Space Fleet
- Manufacturers: Games Workshop
- Publishers: Games Workshop
- Years active: 1991
- Players: 2+
- Setup time: 10 minutes
- Chance: Dice rolling
- Age range: 8+

= Space Fleet =

1991 board game

Space Fleet is a board game for 2–4 players, published in 1991 by Games Workshop and designed by Jervis Johnson and Andy Jones.

The game is set in the Games Workshop fictional Warhammer 40,000 universe and is centred on combat between spacecraft. It can be seen as a fore-runner to Battlefleet Gothic.

==Gameplay==

Each player takes a combat display, which shows the ship's 4 fire arcs. Each individual fire arc is a 90 degree arc of a circle covering the front, sides and rear of the ship. 12 shield tokens are then distributed amongst the fire arcs by the player. 4 Damage tokens are placed on the centre of the combat display, and the players' ships are set up at opposite ends of the board.

Players choose a movement option secretly on their helm computer chart. The movement options vary from moving 0–2 squares and changing a ship's facing. Ships are then moved simultaneously, with any ships that end up in the same square being considered to have rammed each other. Ramming damage is assigned by each player dropping 4 six-sided dice into the box lid, which is divided into a 3×3 grid. Any dice that land in the middle grid count as one point of damage to the appropriate arc of the ship.

After movement, weapons are fired.
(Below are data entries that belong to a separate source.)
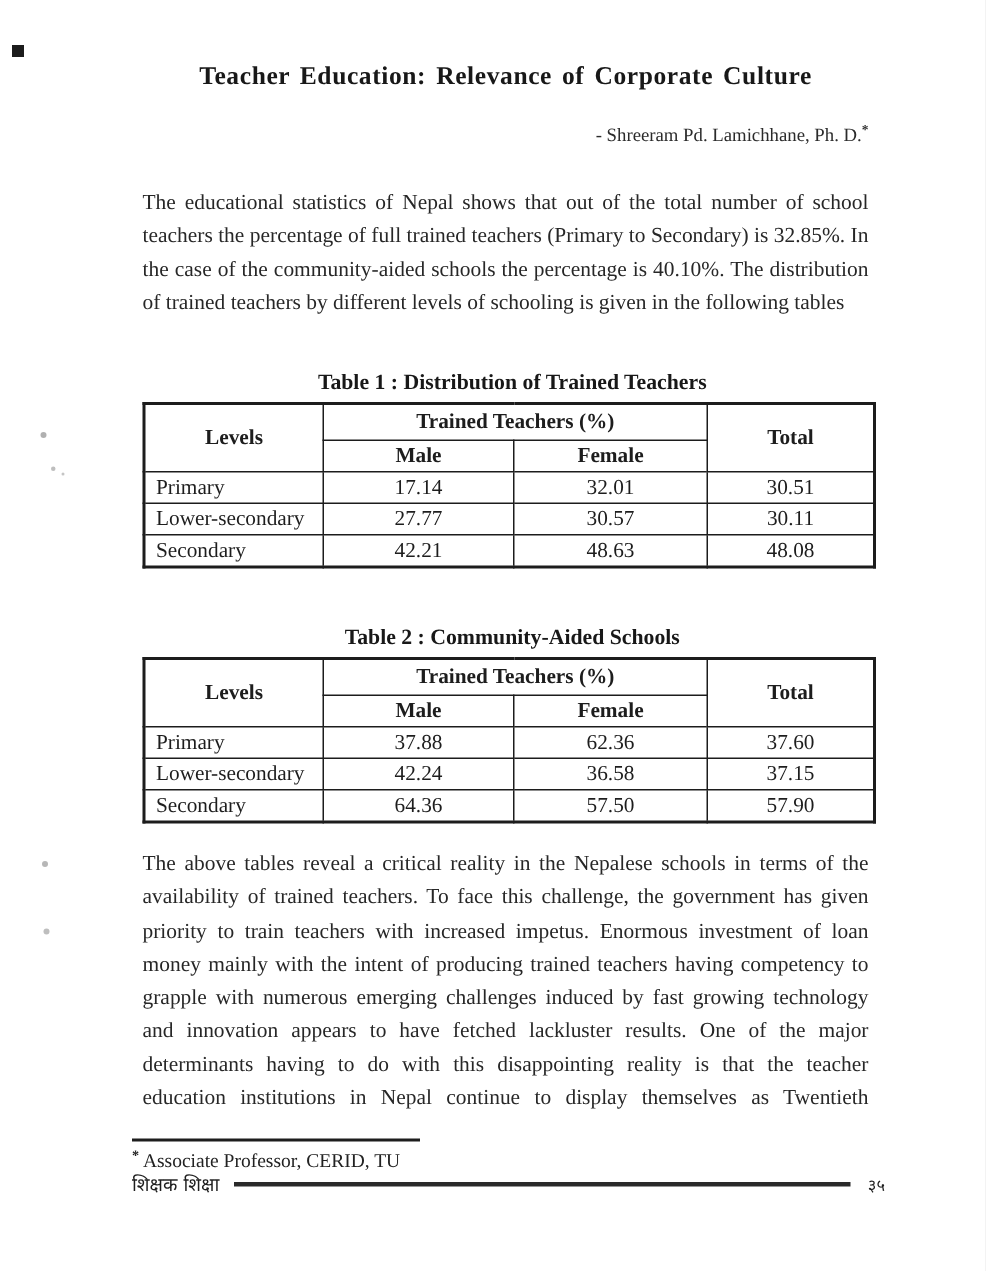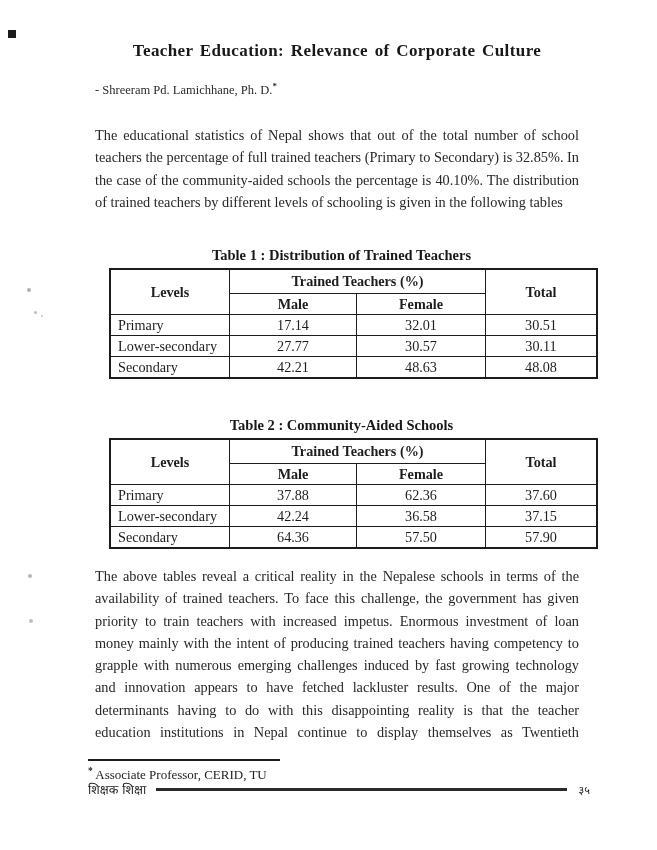--- a/index.html
+++ b/index.html
@@ -19,7 +19,7 @@
   }
   .byline{
     position:absolute;top:81px;left:95px;width:484px;
-    text-align:left;font-size:12.5px;color:#2b2b2b;
+    text-align:right;font-size:12.5px;color:#2b2b2b;
   }
   .byline sup{font-size:9px;font-weight:bold;}
   .body-para{

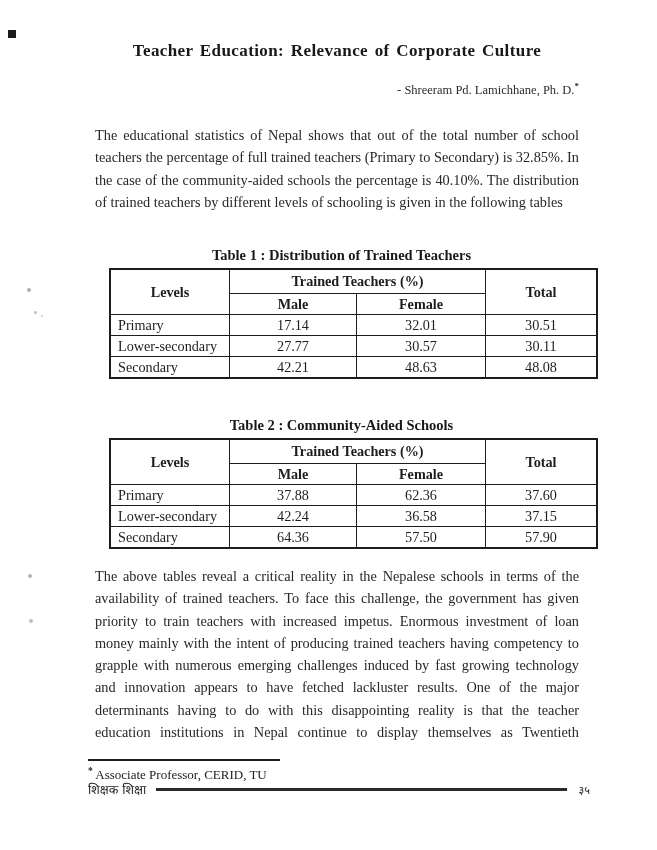--- a/index.html
+++ b/index.html
@@ -35,7 +35,7 @@
   }
   .cap1{top:247px;}
   .cap2{top:417px;}
-  .data-table{position:absolute;left:109px;}
+  .data-table{position:absolute;left:95px;}
   .tbl1{top:268px;}
   .tbl2{top:438px;}
   table{

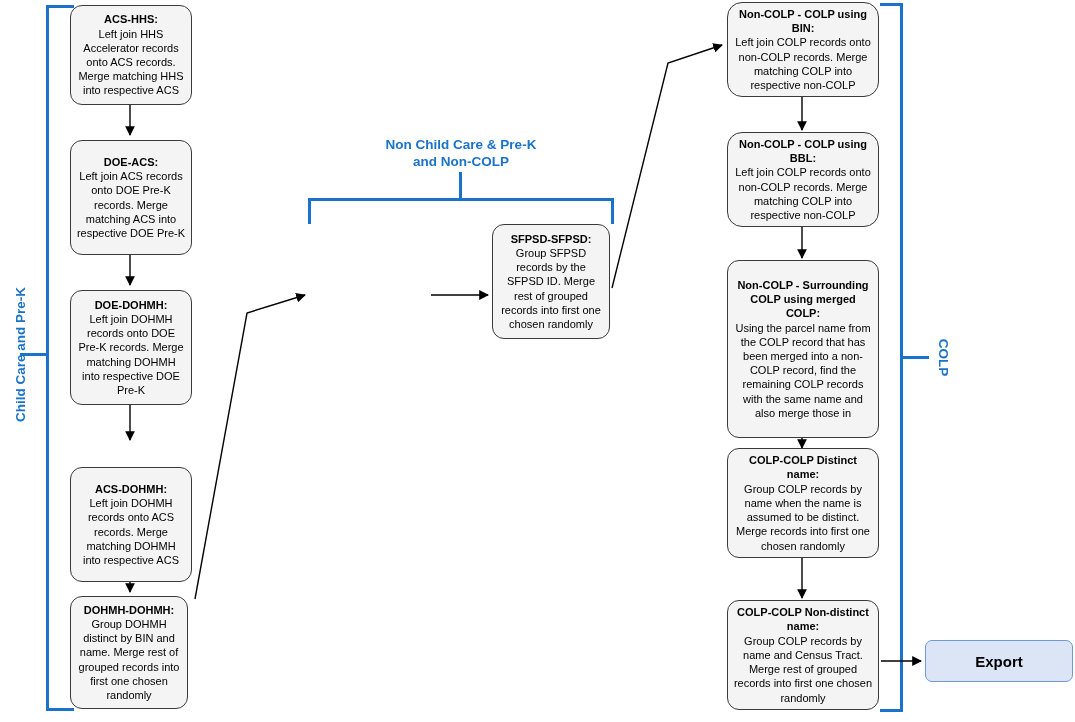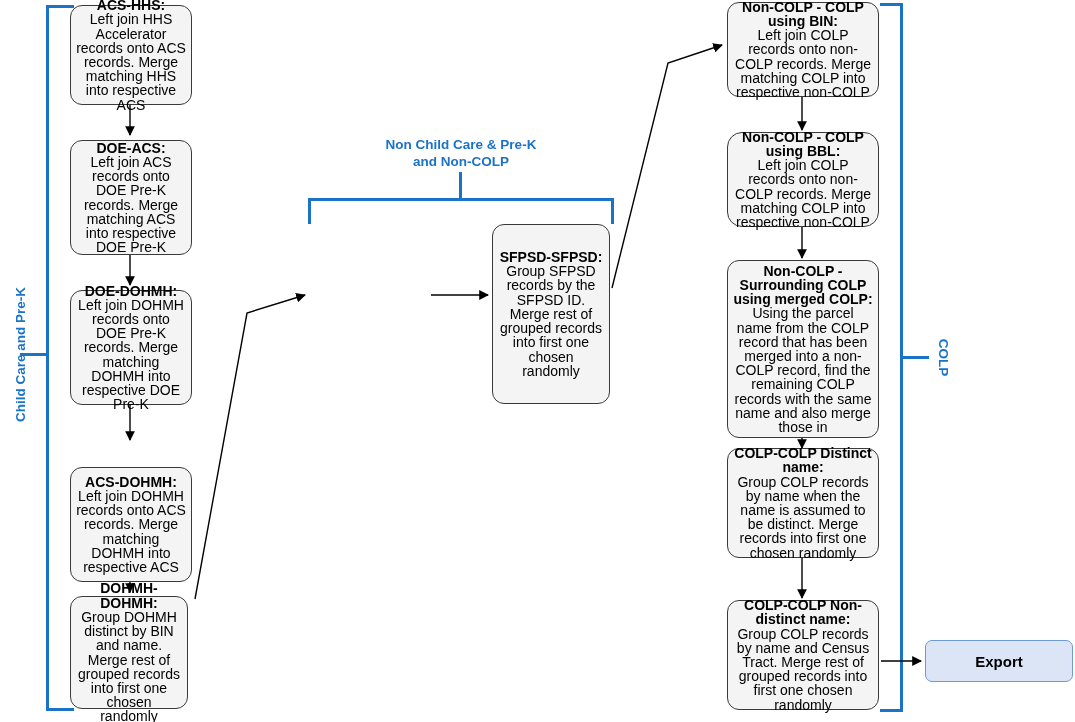--- a/index.html
+++ b/index.html
@@ -28,7 +28,7 @@
     align-items: center;
     justify-content: center;
     text-align: center;
-    font-size: 14px;
+    font-size: 11px;
     line-height: 14.2px;
     color: #000000;
     padding: 3px 5px;

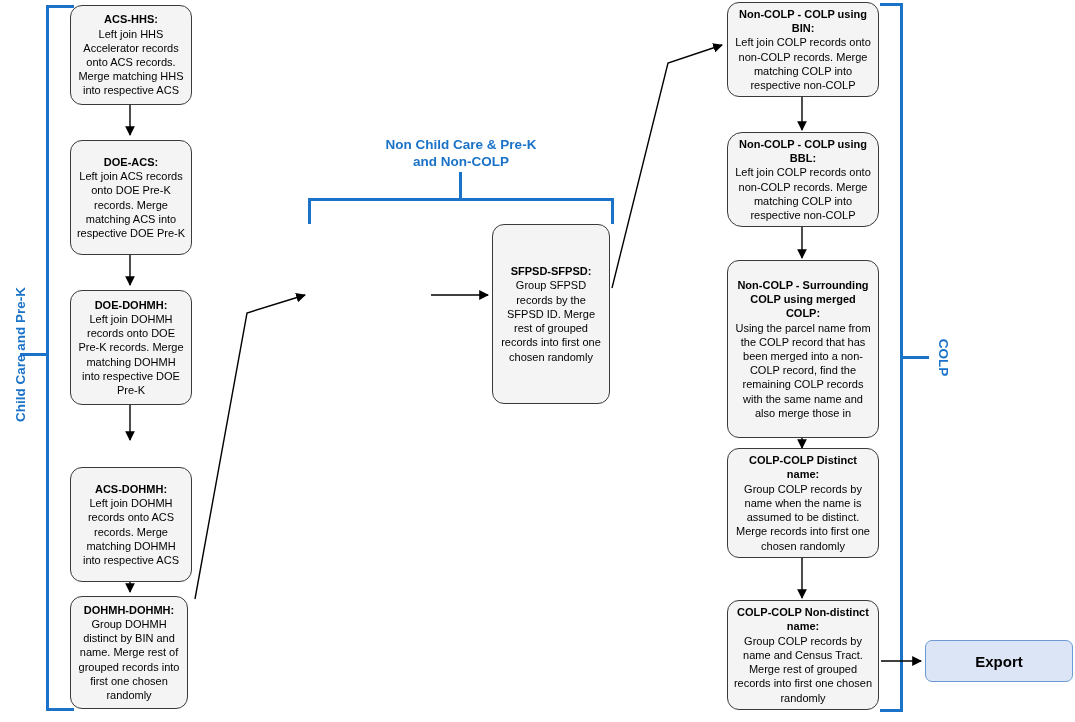--- a/index.html
+++ b/index.html
@@ -202,7 +202,7 @@
     </span>
   </div>
 
-  <div class="node" style="left:727px; top:2px; width:152px; height:95px;">
+  <div class="node" style="left:727px; top:2px; width:152px; height:95px;border-radius:15px;">
     <span class="inner">
       <b>Non-COLP - COLP using BIN:</b>
       <span class="body">Left join COLP records onto non-COLP records. Merge matching COLP into respective non-COLP</span>

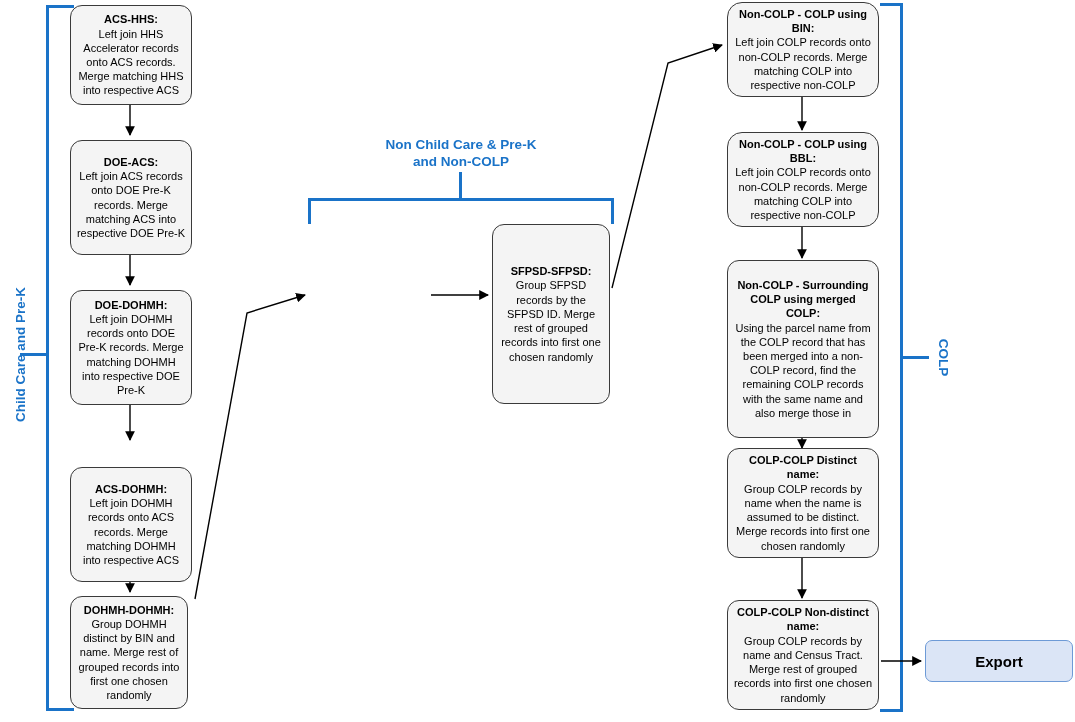--- a/index.html
+++ b/index.html
@@ -195,7 +195,7 @@
   </div>
 
 
-  <div class="node" style="left:492px; top:224px; width:118px; height:180px;">
+  <div class="node" style="left:492px; top:224px; width:118px; height:115px;">
     <span class="inner">
       <b>SFPSD-SFPSD:</b>
       <span class="body">Group SFPSD records by the SFPSD ID. Merge rest of grouped records into first one chosen randomly</span>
Players choose a target, then roll the appropriate number of dice in the box lid depending on the location of the target in the shooting ship's fire arc. The ship's keel gun can only fire in the 90 degree arc to the front and inflicts most potential damage at a range of 3 squares, while the ship's broadside guns inflict most potential damage at a range of 1 square and can only fire to either side of the ship. Any dice that occupies a hit grid section in the box inflicts one point of damage. Any individual die in a hit section which rolls a six is deemed to have caused a critical hit, with additional damage to the target determined randomly on the Critical Damage chart.

Any damage inflicted causes the removal of shield tokens from the target ship's appropriate fire arc. Once all shields have been removed, further damage to that arc causes the removal of Damage tokens. Once all 4 damage tokens have been removed, a ship is destroyed.

Like movement, firing is resolved simultaneously, resulting in the possibility that ships could destroy each other on the same turn.

Play then resumes with a new movement phase.

The winner is the player who destroys his opponents first.

==Expanded rules==
White Dwarf magazine published expanded rules, across WD issues 139, 140, 141, 146, making it far more advanced by differentiating between the Eldar and Imperial ships included in the original box and adding rules for additional races such as the Tyranids.

Ships now had fixed shields on each fire arc and a different number of damage points. They also had different special rules, Critical Damage tables, speed and an associated points cost. Each ship also had its effective weapons range increased to 9 squares.

The Imperial ships were classed as Gothic Battleships and no longer had any shields to the rear due to their engines. They had more damage points than the Eldar ships and did more damage at close range. The keel gun was changed to a vortex torpedo with a fixed forward fire arc (a more limited version of the original forward fire arc) and they retained their broadside weaponry.

The Eldar ships were classed as Eldar Wraithships. They had shields on all fire arcs, but had stronger shields on the front arc. They did slightly more damage at range than the Gothic Battleship, their speed was increased to 3 squares and were classed as 'super manoeuvrable', allowing them extra movement options on an expanded helm computer. They were also constrained by the solar wind, the direction of which was determined at the start of the game. The ship's facing in relation to the solar wind at the start of the movement phase determined its maximum movement for the turn.

The Wraithship's keel gun was changed to a Plasma torpedo, also with a fixed forward fire arc like the Vortex torpedo, but their broadside attacks were changed to a forward arc only.

The rules for additional ships were also added such as the Eldar Shadowhunter, which removed attack dice equal to or lower than its current speed and the Dominator Battleship with an Inferno Cannon weapon that had an area effect.